This AI Software Can Predict Breast Cancer Risk Quickly and Accurately
In order to diagnose breast cancer doctors use a range of tests including mammograms, ultrasound scan, fine needle aspiration and core biopsy of the breast.
Now scientists have developed an artificial intelligence (AI) software that they claim could assist doctors to predict breast cancer risk quickly and accurately without the need of unnecessary breast biopsies.
If the developers of AI software from Houston Methodist Research Institute in the United States are to be believed then their computer software can interpret mammogram results at least 30 times quicker than doctors and that too with 99 percent accuracy.
In the study, the AI software found to intuitively translate patient charts into diagnostic information for human review more rapidly, thereby offering doctors a time-saving support and reliable diagnostic information to assess patient cancer risk quicker and the need for further tests accurately.

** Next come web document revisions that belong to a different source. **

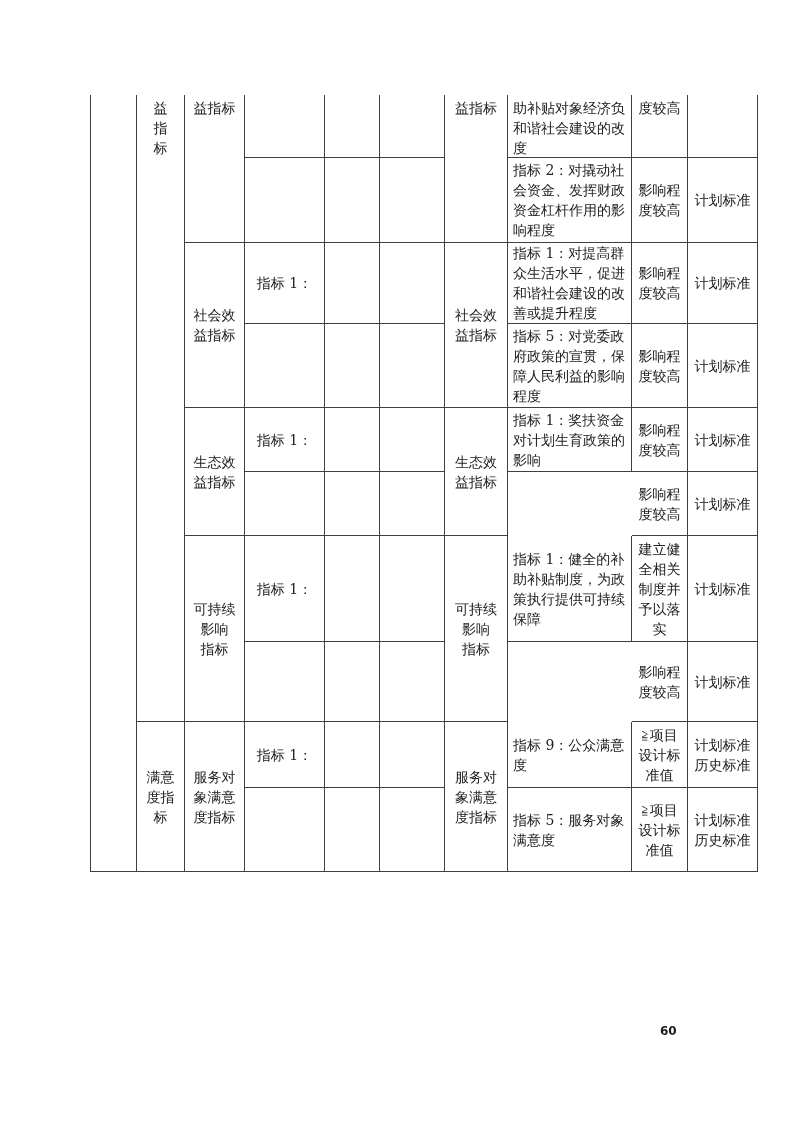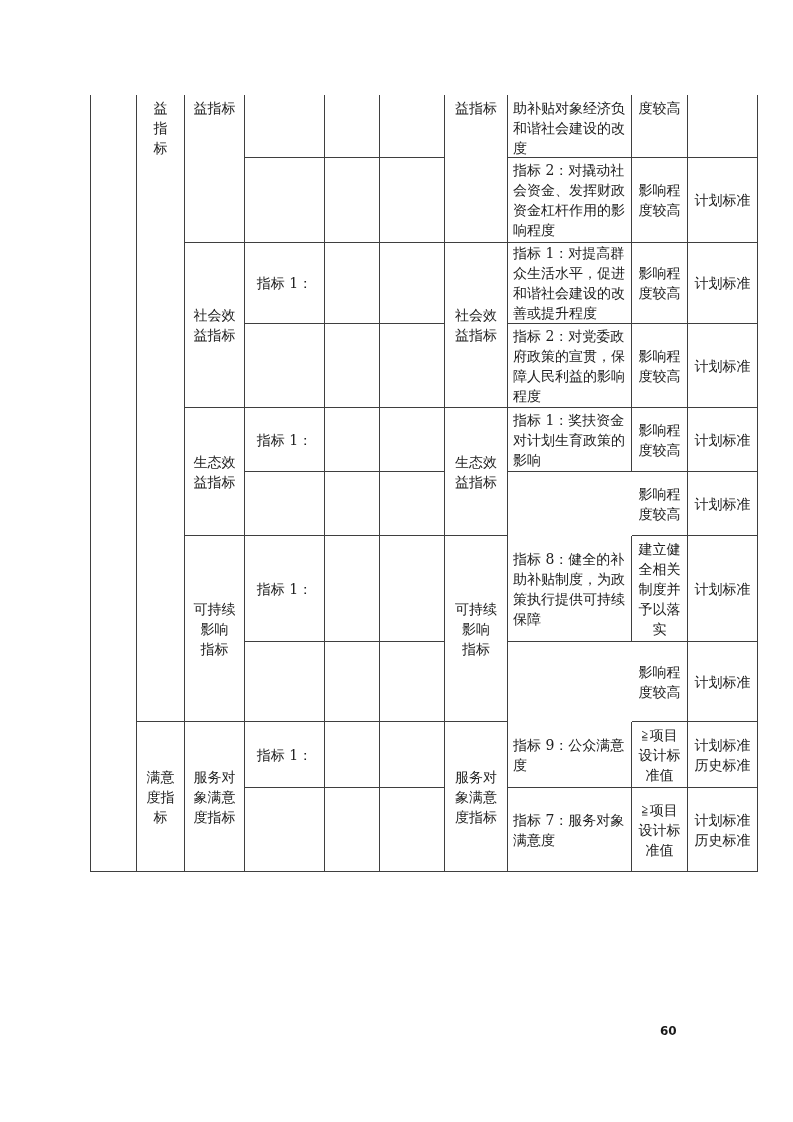--- a/index.html
+++ b/index.html
@@ -110,7 +110,7 @@
 众生活水平，促进
 和谐社会建设的改
 善或提升程度</div>
-  <div class="cell desc" style="grid-area:4/8/5/9">指标 2：对党委政
+  <div class="cell desc" style="grid-area:4/8/5/9">指标 5：对党委政
 府政策的宣贯，保
 障人民利益的影响
 程度</div>

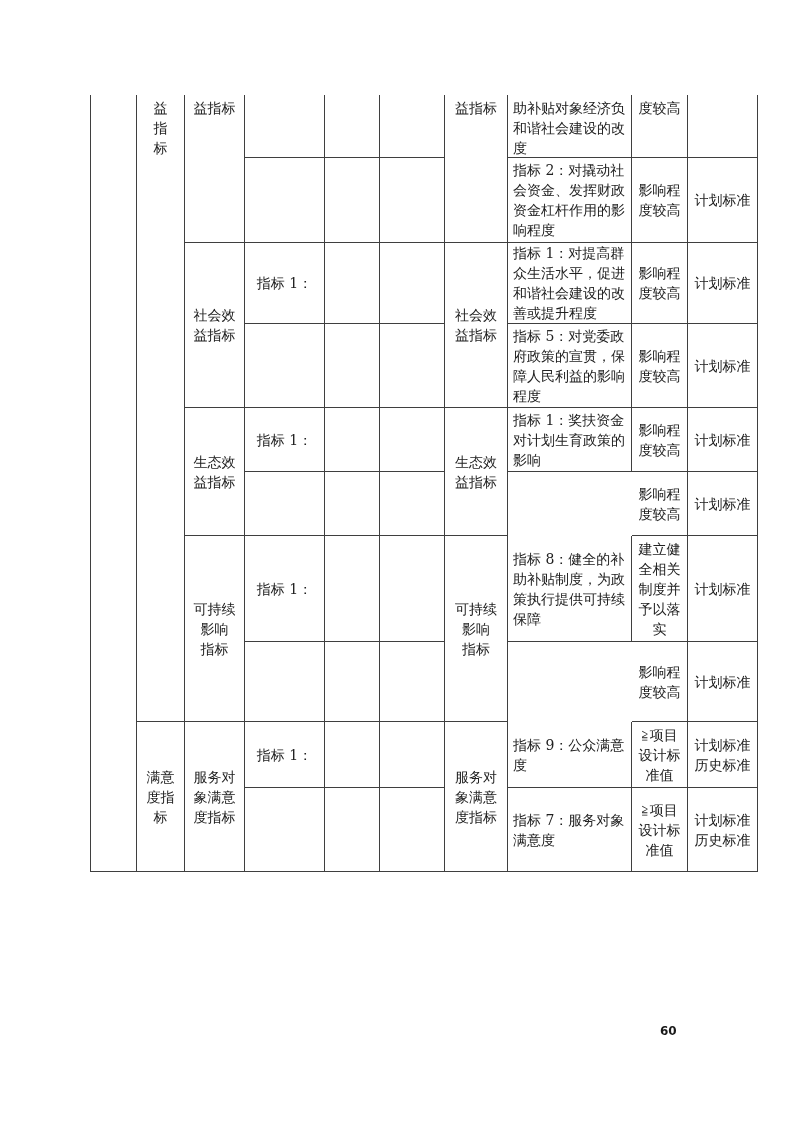--- a/index.html
+++ b/index.html
@@ -117,7 +117,7 @@
   <div class="cell desc" style="grid-area:5/8/6/9">指标 1：奖扶资金
 对计划生育政策的
 影响</div>
-  <div class="cell desc" style="grid-area:7/8/8/9">指标 8：健全的补
+  <div class="cell desc" style="grid-area:7/8/8/9">指标 1：健全的补
 助补贴制度，为政
 策执行提供可持续
 保障</div>

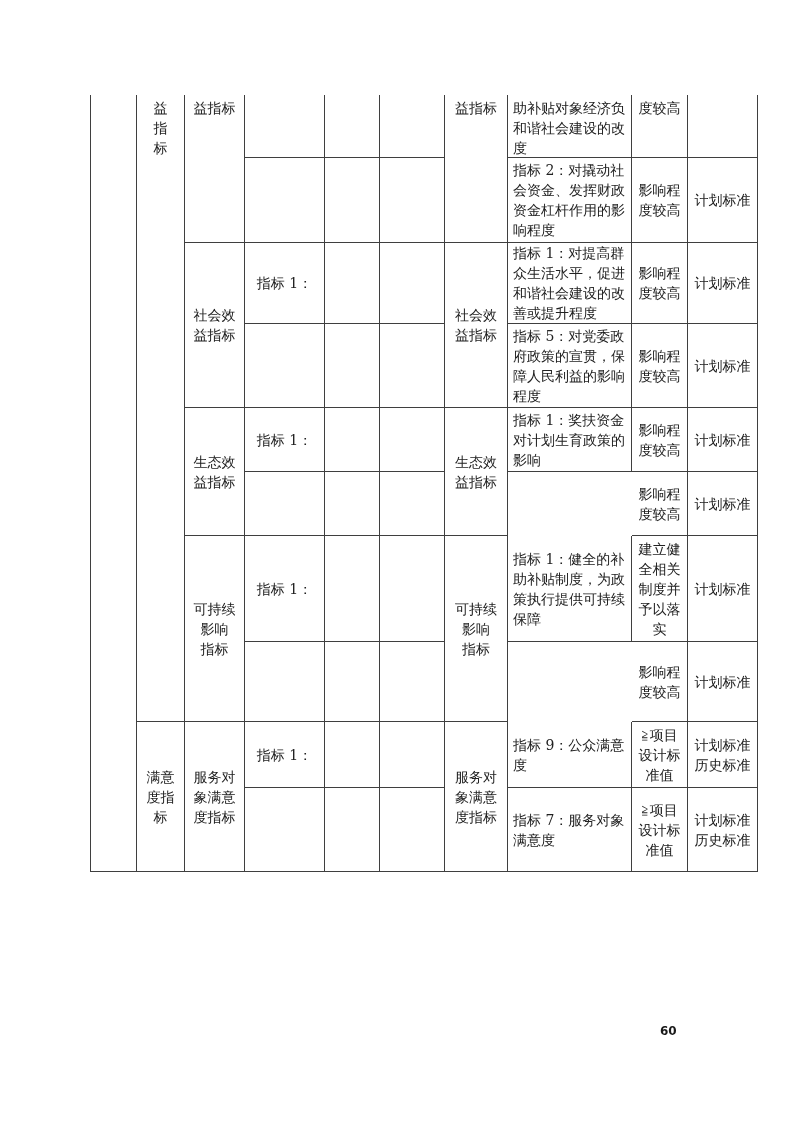--- a/index.html
+++ b/index.html
@@ -123,7 +123,7 @@
 保障</div>
   <div class="cell desc" style="grid-area:9/8/10/9">指标 9：公众满意
 度</div>
-  <div class="cell desc" style="grid-area:10/8/11/9">指标 7：服务对象
+  <div class="cell desc" style="grid-area:10/8/11/9">指标 5：服务对象
 满意度</div>
 
   <div class="cell v-top" style="grid-area:1/9/2/10">度较高</div>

“This software intelligently reviews millions of records in a short amount of time, enabling us to determine breast cancer risk more efficiently using a patient’s mammogram. This has the potential to decrease unnecessary biopsies,” said Stephen T Wong, chair of the Department of Systems Medicine and Bioengineering at Houston Methodist Research Institute in the US.

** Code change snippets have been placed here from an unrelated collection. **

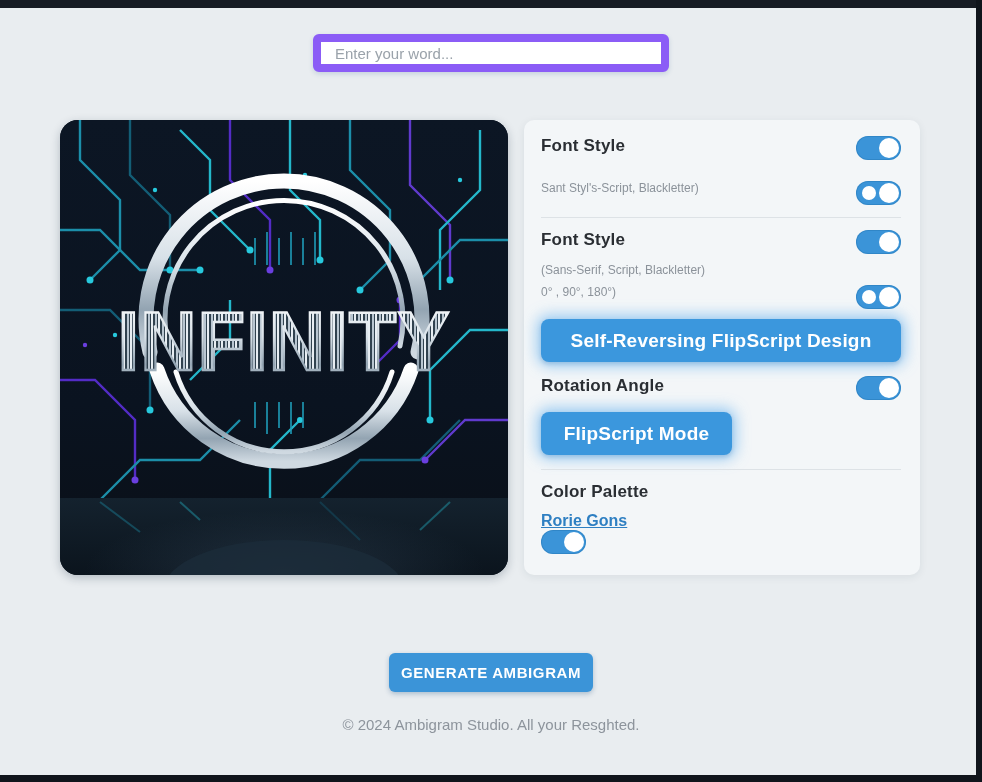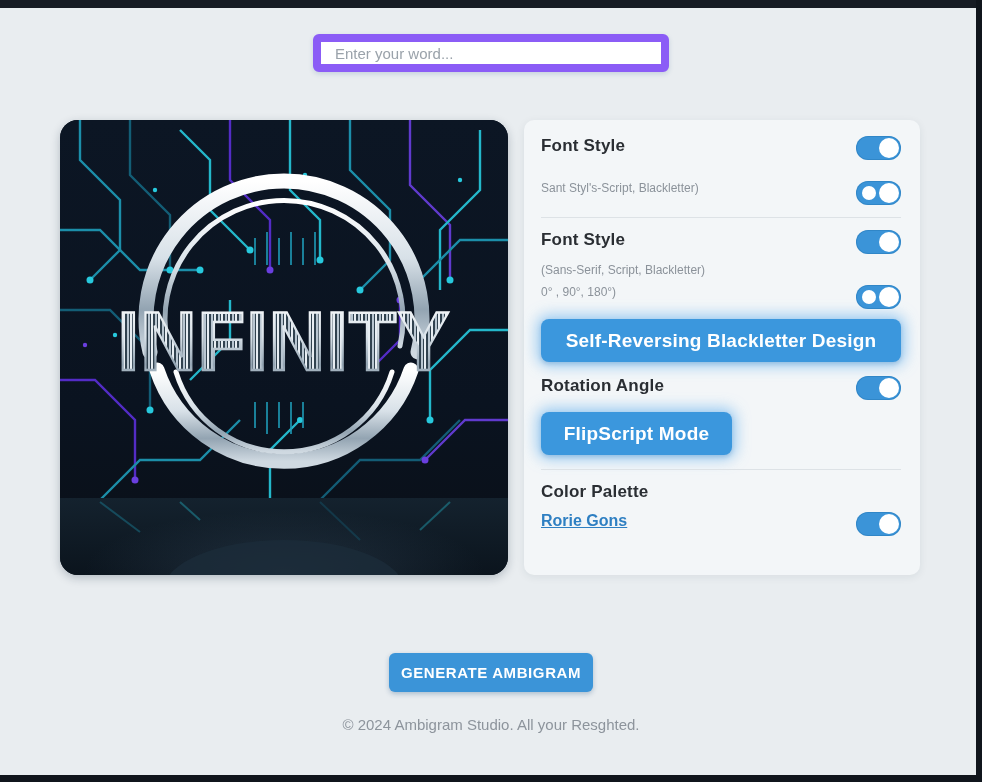--- a/index.html
+++ b/index.html
@@ -256,7 +256,7 @@
         </div>
     </div>
 
-    <button class="glow-btn btn-wide">Self-Reversing Blackletter Design</button>
+    <button class="glow-btn btn-wide">Self-Reversing FlipScript Design</button>
 
     <div class="row">
       <span class="sec-label">Rotation Angle</span>

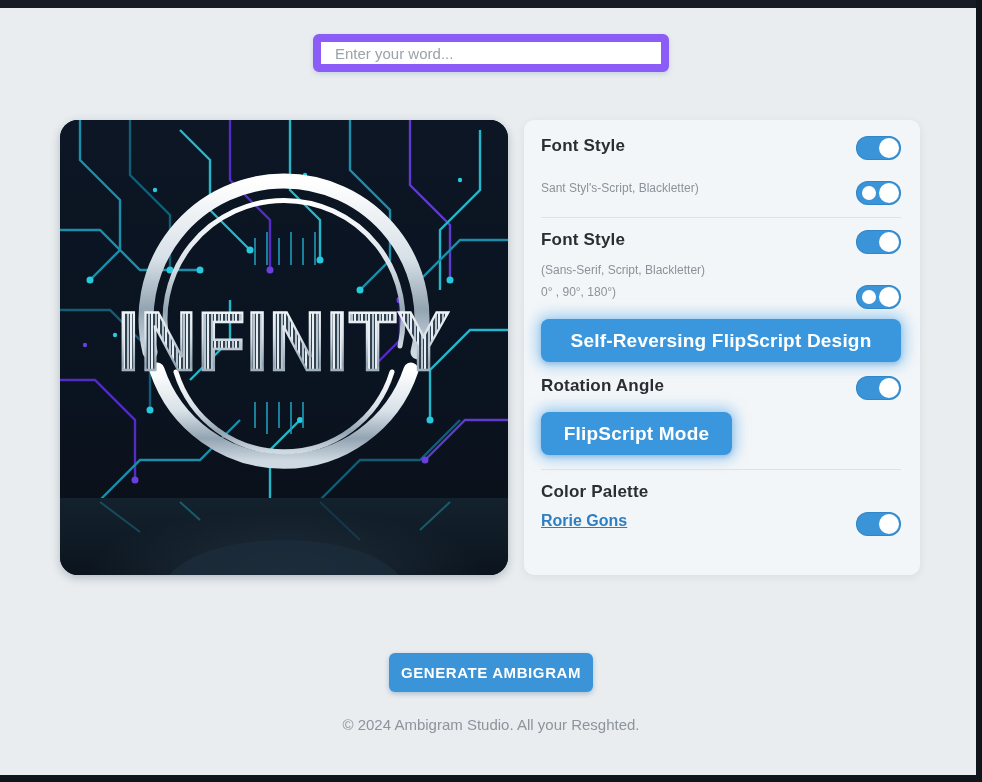--- a/index.html
+++ b/index.html
@@ -271,7 +271,7 @@
 
     <div class="sec-label">Color Palette</div>
 
-    <div class="row" style="margin-top:10px;">
+    <div class="row" style="margin-top:10px;flex-direction:column;">
       <a class="link" href="#">Rorie Gons</a>
       <div class="toggle on">
           <span class="knob"></span>

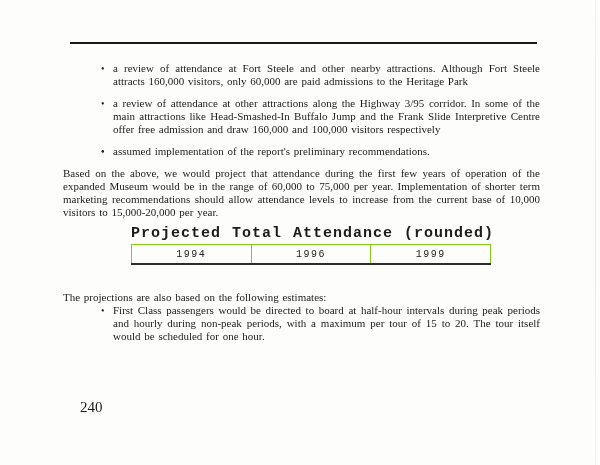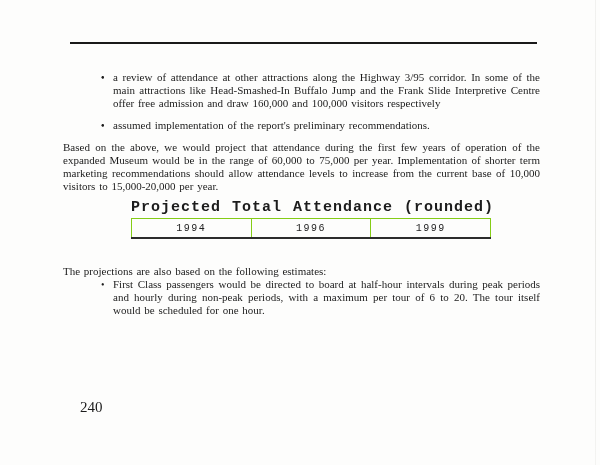--- a/index.html
+++ b/index.html
@@ -85,6 +85,7 @@
     <ul class="bullets">
       <li>
         <span class="marker">•</span>
+        <span>a review of attendance at Fort Steele and other nearby attractions. Although Fort Steele attracts 160,000 visitors, only 60,000 are paid admissions to the Heritage Park</span>
       </li>
       <li>
         <span class="marker">•</span>

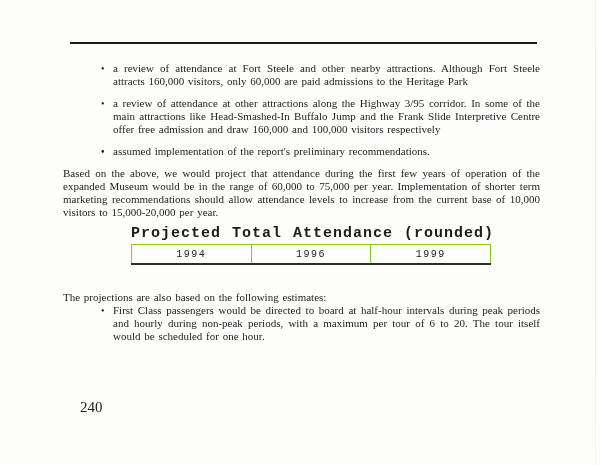--- a/index.html
+++ b/index.html
@@ -120,7 +120,7 @@
     <ul class="bullets bullets-bottom">
       <li>
         <span class="marker">•</span>
-        <span>First Class passengers would be directed to board at half-hour intervals during peak periods and hourly during non-peak periods, with a maximum per tour of 6 to 20. The tour itself would be scheduled for one hour.</span>
+        <span>First Class passengers would be directed to board at half-hour intervals during peak periods and hourly during non-peak periods, with a maximum per tour of 15 to 20. The tour itself would be scheduled for one hour.</span>
       </li>
     </ul>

To determine the efficacy and accuracy of the software, Wong and his team from Houston Methodist evaluated mammograms and pathology reports of 500 breast cancer patients using the AI software.
The researchers found that AI successfully assessed patient charts for cancer risk in just a few hours for the entire group. Manual review of just 50 patient, conversely, needs two clinicians between 50 and 70 hours. AI, on the other hand, reviewed 500 charts in a few hours, saving hundreds or thousands of physician hours.

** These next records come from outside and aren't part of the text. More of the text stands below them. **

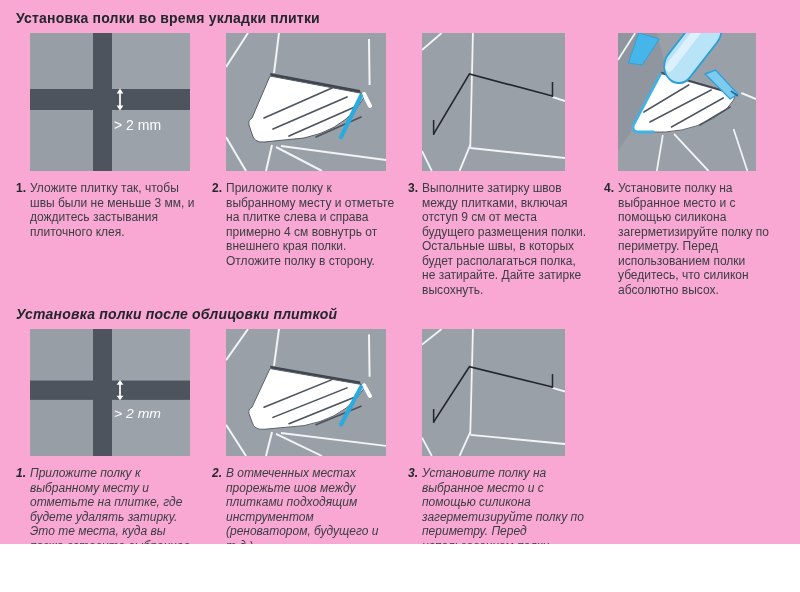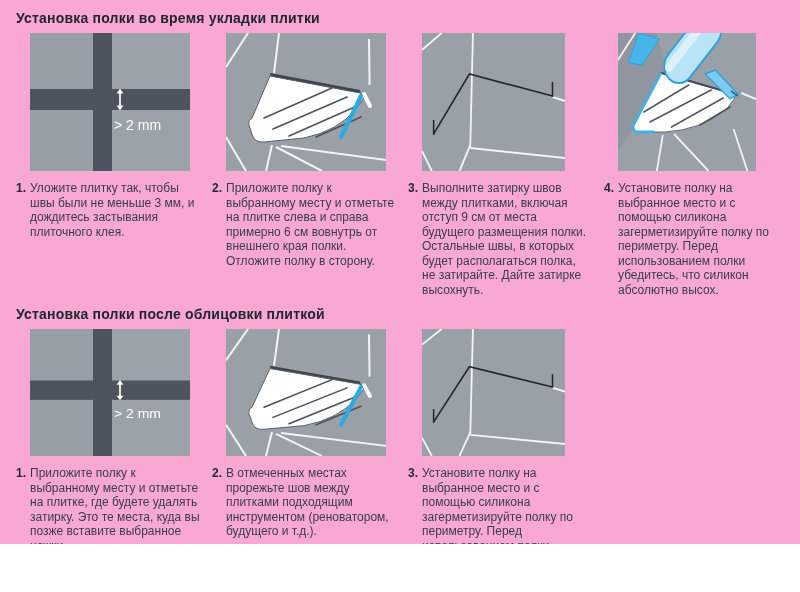--- a/index.html
+++ b/index.html
@@ -142,7 +142,7 @@
         </div>
         <div class="step-body">
           <span class="step-num">2.</span>
-          <span class="step-text">Приложите полку к выбранному месту и отметьте на плитке слева и справа примерно 6 см вовнутрь от внешнего края полки. Отложите полку в сторону.</span>
+          <span class="step-text">Приложите полку к выбранному месту и отметьте на плитке слева и справа примерно 4 см вовнутрь от внешнего края полки. Отложите полку в сторону.</span>
         </div>
       </div>
 

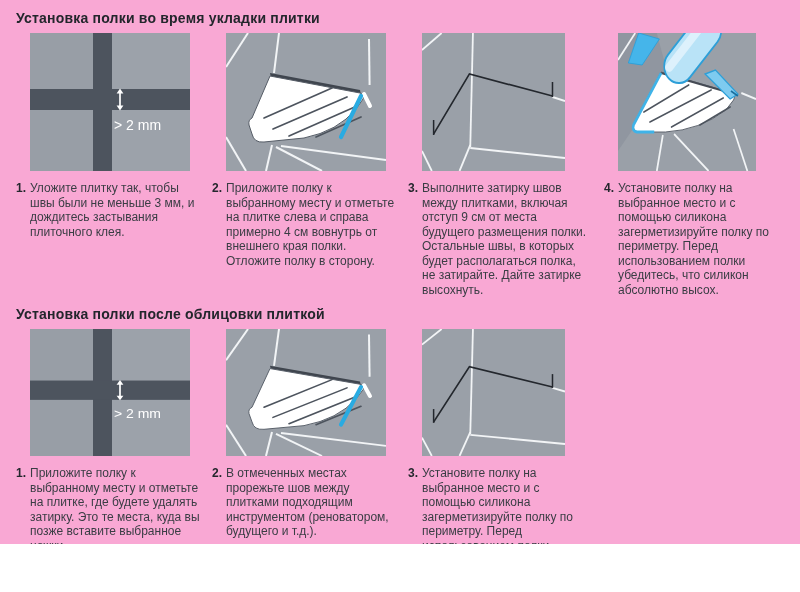--- a/index.html
+++ b/index.html
@@ -10,7 +10,7 @@
     font-size:14px; font-weight:700; color:#23262c; letter-spacing:.2px;
     margin:2px 0 7px 0;
   }
-  .section + .section { margin-top:9px; }
+  .section + .section { margin-top:9px;font-style:italic; }
   .steps-row { display:grid; grid-template-columns:repeat(4, 196px); }
   .step { padding-right:12px; }
   .figure-wrap { margin-left:14px; margin-bottom:10px; }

“Accurate review of this many charts would be practically impossible without AI,” says Wong.
Until now, when a woman’s mammogram shows something abnormal, she is often recommended for breast tissue biopsies. Alone in the US, more than 1.6 million breast biopsies are performed every year, and the American Cancer Society estimates that approximately 20 percent of these biopsies are unnecessarily performed due to false-positive mammogram results.
As per the recent statistics from the Centers for Disease Control and Prevention (CDC) and American Cancer Society, up to fifty percent of the 12.1 million mammograms performed annually in the United States result in false positives for cancer free breasts.
Wong and his team hope their AI software will help physicians better assess the cancer risk and help them define percent risk requiring a breast biopsy, as well as help decrease unnecessary breast biopsies.
The study findings are published in Cancer Journal.